In 1990 Andrei Gusev became a correspondent of the daily "Moskovskij Komsomolets". Later he worked as the special correspondent of the All-Russia "Rossiyskaya Gazeta" and dep. editor-in-chief of the youth newspaper "Stupeni".

Since 1993 Andrei Gusev serves as editor-in-chief of "The New Medical Gazette" (published in Russian).

Andrei Gusev is the author of several hundreds articles in "Moskovskij Komsomolets", "Rossiyskaya Gazeta", "Sovetskaya Rossiya", "Vechernyaya Moskva", "The Moscow News", "Stupeni", "The New Medical Gazette", magazines "Auto M", "Stolitza", "Yatt" etc.

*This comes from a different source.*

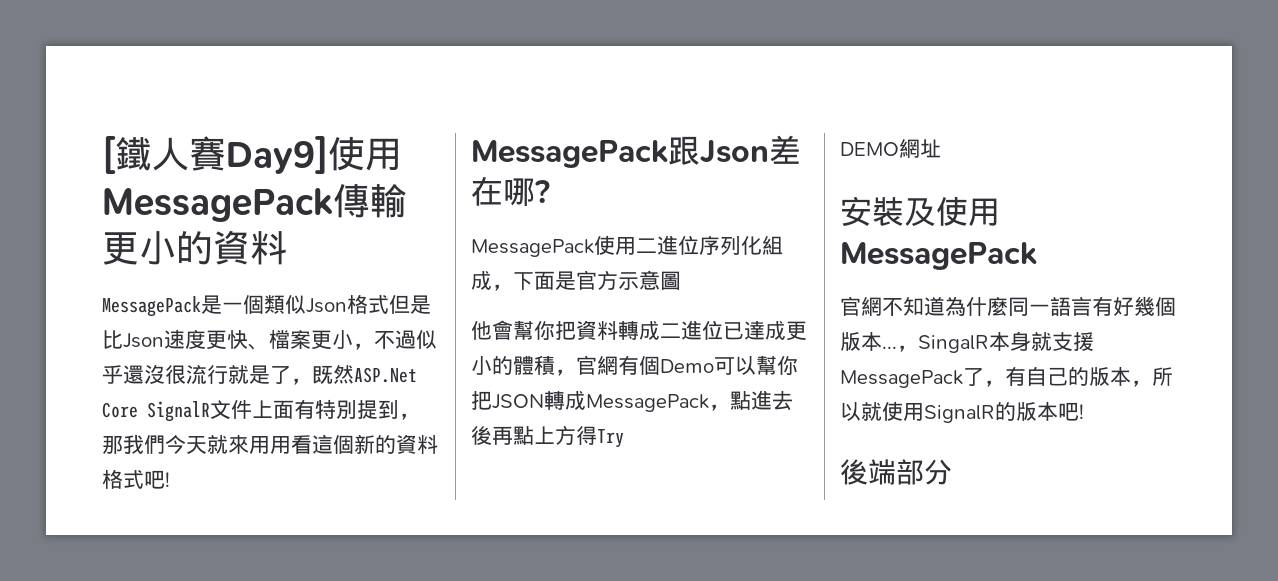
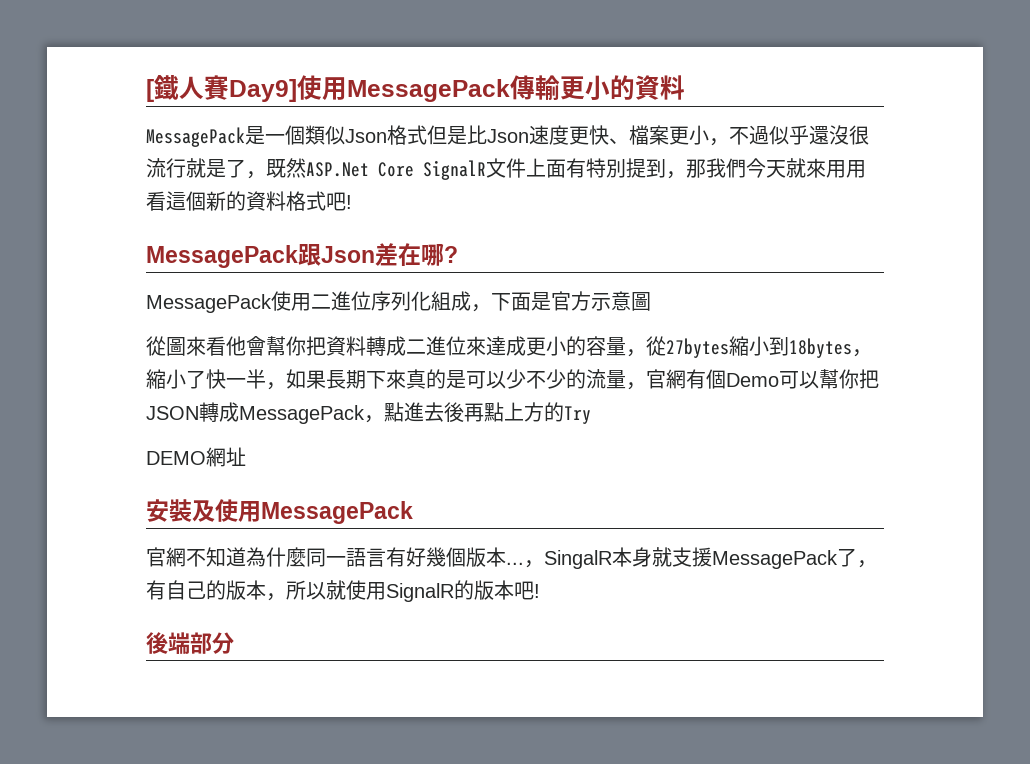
(681, 280) none -> [146,336,226,356] 從圖來看
[723,322,744,340] 已 -> [466,336,486,356] 來
[513,355,555,375] 體積 -> [586,336,872,358] [146,369,626,390] 容量，從27bytes縮小到18bytes，縮小了快一半，如果長期下來真的是可以少不少的流量
[576,426,597,445] 得 -> [544,402,564,422] 的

Within work in "Stupeni" the first books of the writer were published: a collection "Ticket to America" (1992) and "Presentation" (1993). Then he published "Mister Novelist" (1994), "With Chronos' Permit" (1995), "The Russian Story" (1996) and also the story collection "On the Edge of Magellanic Clouds" (1998). He published his novels "The Painter & Eros" and "Role Plays" in 2003 and "The World According to Novikoff" in 2006.
In his prose in the 2010s Andrei Gusev developed the themes of BDSM subculture in Russia. Themes include female domination, bondage, erotic spanking and BDSM fiction.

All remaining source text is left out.